カツベン映画祭「イバニエズの激流」
第3回カツベン映画祭、お足元の悪すぎる中、どの回もほぼ満席のご来場、まことにありがとうございました!私は交通トラブルも心配で朝から参上。A~Cプログラムを鑑賞後、自分の出番に備えました。
一夜明けてもBプログラム「イバニエズの激流」が印象に残っています。今年弁士デビュー10周年となる山内菜々子弁士の渾身の活弁でした。絶世の魅惑的大女優グレタ・ガルボのデビュー作だそうで、無声映画ならでは(?)鼻を大きくしたり小さくしたりして気持ちの高ぶりを表現するのはすでに健在でした。
相手役のリカルド・コルテスの突然の老けっぷりにはびっくり。メイクだけでなく表情と佇まいで、実際に何年もかけて撮影されたかのようで、最初私は別人かと思ったのですが、同一人物だとわかったときの会場全体の息をのむ空気が「これぞライブ」でした。
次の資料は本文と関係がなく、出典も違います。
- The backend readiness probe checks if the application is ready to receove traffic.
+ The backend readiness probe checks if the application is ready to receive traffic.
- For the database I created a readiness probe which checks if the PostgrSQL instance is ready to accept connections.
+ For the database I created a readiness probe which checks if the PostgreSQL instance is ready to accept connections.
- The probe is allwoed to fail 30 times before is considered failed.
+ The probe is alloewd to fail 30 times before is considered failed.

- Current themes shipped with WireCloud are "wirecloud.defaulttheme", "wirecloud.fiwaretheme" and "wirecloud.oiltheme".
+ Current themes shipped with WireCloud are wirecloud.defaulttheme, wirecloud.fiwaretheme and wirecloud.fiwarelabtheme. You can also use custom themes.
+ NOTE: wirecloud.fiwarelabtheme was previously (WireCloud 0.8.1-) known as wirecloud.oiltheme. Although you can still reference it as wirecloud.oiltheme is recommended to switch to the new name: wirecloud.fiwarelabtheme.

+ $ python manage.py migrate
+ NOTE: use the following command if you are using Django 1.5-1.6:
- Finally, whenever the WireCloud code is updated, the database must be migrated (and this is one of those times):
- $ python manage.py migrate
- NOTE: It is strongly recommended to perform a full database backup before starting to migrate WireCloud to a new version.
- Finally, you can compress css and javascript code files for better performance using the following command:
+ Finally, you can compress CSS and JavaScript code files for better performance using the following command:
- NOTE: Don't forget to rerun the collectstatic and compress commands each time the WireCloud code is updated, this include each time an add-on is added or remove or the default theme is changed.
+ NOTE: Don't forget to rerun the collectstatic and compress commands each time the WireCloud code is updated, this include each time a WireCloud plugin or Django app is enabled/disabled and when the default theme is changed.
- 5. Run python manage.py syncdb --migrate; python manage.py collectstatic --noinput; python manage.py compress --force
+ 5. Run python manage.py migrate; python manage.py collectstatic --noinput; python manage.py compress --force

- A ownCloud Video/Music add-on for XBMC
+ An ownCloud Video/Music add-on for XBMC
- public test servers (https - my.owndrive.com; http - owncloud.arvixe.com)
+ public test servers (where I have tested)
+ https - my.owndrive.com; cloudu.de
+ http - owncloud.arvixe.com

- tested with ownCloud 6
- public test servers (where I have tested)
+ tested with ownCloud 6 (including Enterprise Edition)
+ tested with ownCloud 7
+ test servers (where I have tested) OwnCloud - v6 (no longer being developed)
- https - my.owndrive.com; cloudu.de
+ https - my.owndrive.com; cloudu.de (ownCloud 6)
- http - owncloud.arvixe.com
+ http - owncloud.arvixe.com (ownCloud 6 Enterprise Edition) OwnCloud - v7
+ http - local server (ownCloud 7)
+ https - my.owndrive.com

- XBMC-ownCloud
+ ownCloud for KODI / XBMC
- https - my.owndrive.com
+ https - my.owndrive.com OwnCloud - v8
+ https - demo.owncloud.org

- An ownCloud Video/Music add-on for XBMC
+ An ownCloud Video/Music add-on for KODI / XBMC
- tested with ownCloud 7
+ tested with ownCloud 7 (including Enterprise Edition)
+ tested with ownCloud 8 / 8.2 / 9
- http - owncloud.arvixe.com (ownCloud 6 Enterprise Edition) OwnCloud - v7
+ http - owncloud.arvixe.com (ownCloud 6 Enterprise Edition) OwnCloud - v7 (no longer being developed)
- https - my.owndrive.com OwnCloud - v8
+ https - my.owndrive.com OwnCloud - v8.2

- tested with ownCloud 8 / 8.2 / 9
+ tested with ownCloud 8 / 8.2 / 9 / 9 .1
一方の変わらぬ美貌を持ち続ける、物語の中でも大スターとなったグレタ・ガルボ。映画のエンディング、弁士として朗々とうたいあげるでもなく、ガルボの気持ちを代弁するでもなく、菜々子弁士はなんとガルボの取り巻きの羨望の声をたたみかけるように、ガルボの表情のアップに向けて、スクリーンの外から投げかけ続けました。これが実際のガルボの孤独を浮き立たせる非常に効果的な演出で、無音で見るのとは余韻が全然違う!お見事でした!!
カツベン映画祭初出演の丹原要さんの演奏もブラボー!特にガルボの歌声が入ったレコードを再生したシーンの「カルメン」。有名なメロディーをガルボの声が聞こえるような素敵なアレンジで演奏しつつ野外パレードへの音楽の移り変わりのなんと鮮やかなことか!
本作は男女で意見が分かれそうで、菜々子弁士はリカルド・コルテスをもっと突き放す気持ちだったそうですが、丹原さんはコルテスに寄り添ったとても優しい旋律で、それが一筋縄ではいかない恋模様を実によく表現していました。終演後楽屋で充実の表情で振り返るお二人に、大森くみこ弁士と一緒に混ぜていただき、とてもいいひと時でした。
私が担当した『ロイドの要心無用』はうって変わっての傑作コメディ、大笑いをありがとうございました!
解体新書を翻訳したターヘル・アナトミアは今「買いたい新書」ですぅ。。。豪雨の中での映画祭たいへんご苦労様でした。グレタ・ガルボは自分が学生のころ名前だけ知っていて「ガルボが非行に走ったら”ぐれたガルボ”」とかダジャレを言ってました。お写真に写る「武蔵野館」のロゴがかっこいいですね。